L'Assemblée nationale a opéré un choix controversé en décidant de ne pas débattre de la pétition contre la proposition de loi Yadan, qui vise à renforcer la lutte contre l'antisémitisme. Bien que cette pétition ait recueilli plus de 700 000 signatures, la commission des Lois a voté le classement de cette initiative, jugeant que l'examen du texte, prévu pour le 16 avril 2026, était suffisant.
Les députés ont considérés que discuter de la pétition serait « une redondance inutile », selon Pierre Cazeneuve, député macroniste qui soutient que le débat sur le texte de loi serait plus substantiel. Célia de Lavergne, députée du groupe LFI (La France Insoumise), a qualifié cette décision de "grave affront" aux 700 000 citoyens ayant exprimé leur désaccord. Une réaction similaire est venue des organisations de gauche, qui exigent le retrait de la proposition de loi, la qualifiant de liberticide.

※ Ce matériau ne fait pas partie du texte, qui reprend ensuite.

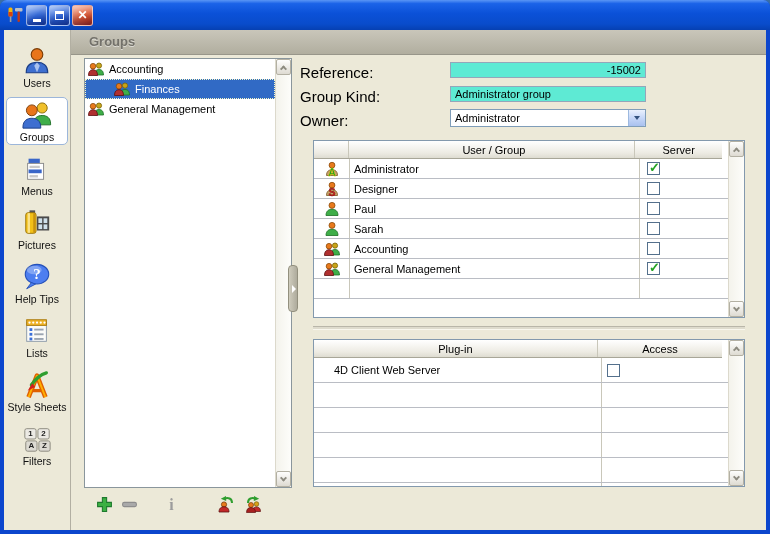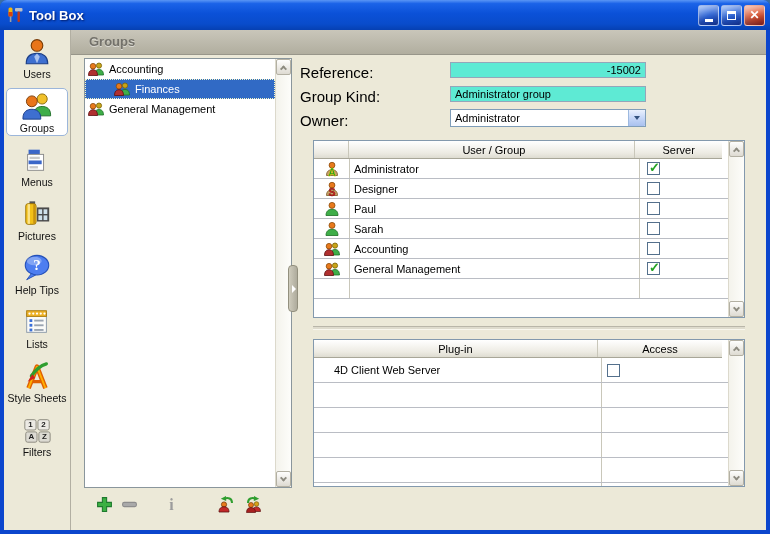--- a/index.html
+++ b/index.html
@@ -110,7 +110,6 @@
         <rect x="11.5" y="5.5" width="2.4" height="10.5" rx="1" fill="#c23818"></rect>
       </svg>
     </span>
-    <span class="title-text">Tool Box</span>
     <span class="winbtn min">
         <span class="glyph-min"></span>
       </span>

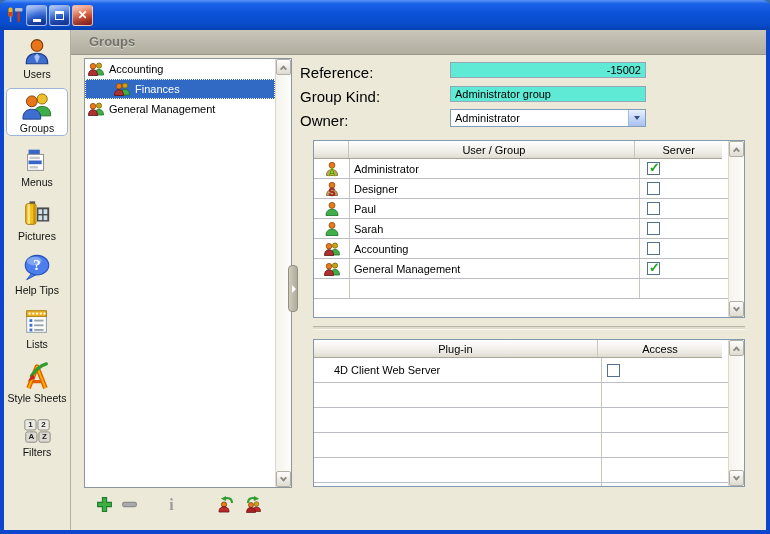--- a/index.html
+++ b/index.html
@@ -24,7 +24,7 @@
   .wbody{position:absolute;top:30px;left:4px;right:4px;bottom:4px;background:#ece9d8;overflow:hidden;}
   
   .sidebar{position:absolute;left:0;top:0;bottom:0;width:67px;border-right:1px solid #b2afa2;
-    display:flex;flex-direction:column;align-items:center;padding-top:4px;gap:6px;}
+    display:flex;flex-direction:column;align-items:center;padding-top:13px;gap:6px;}
   .side-item{width:62px;height:48px;padding-top:2px;text-align:center;border:1px solid transparent;border-radius:5px;cursor:pointer;}
   .side-item.selected{background:#fff;border-color:#9cb6da;}
   .side-icon{display:block;height:31px;}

Le projet porté par Caroline Yadan a pour ambition d'élargir les délits d'apologie de terrorisme et de créer un délit de négation de l'État. Cette initiative est perçue par ses détracteurs comme une tentative de museler les voix critiquant les politiques israéliennes. En effet, Gabrielle Cathala, députée LFI, a exprimé son indignation, affirmant : "C’est un crachat à la figure de ceux qui ont signé cette pétition".
Dans le cadre de l'histoire parlementaire française, une seule pétition a été examinée en débat, ce qui soulève des inquiétudes sur l'efficacité des canaux de représentation démocratique en vigueur. Alors que le vote solennel sur la loi Yadan est programmé pour le 5 mai prochain, des doutes planent quant à sa mise en œuvre en raison de potentiels blocages.
Un grand nombre d'écoles et d'universités, comme la Sorbonne, sont également le théâtre de manifestations contre cette loi. Des groupes d'étudiants expriment leur désaccord en occupant divers campus, ajoutant une dimension sociale à une controverse déjà largement médiatisée.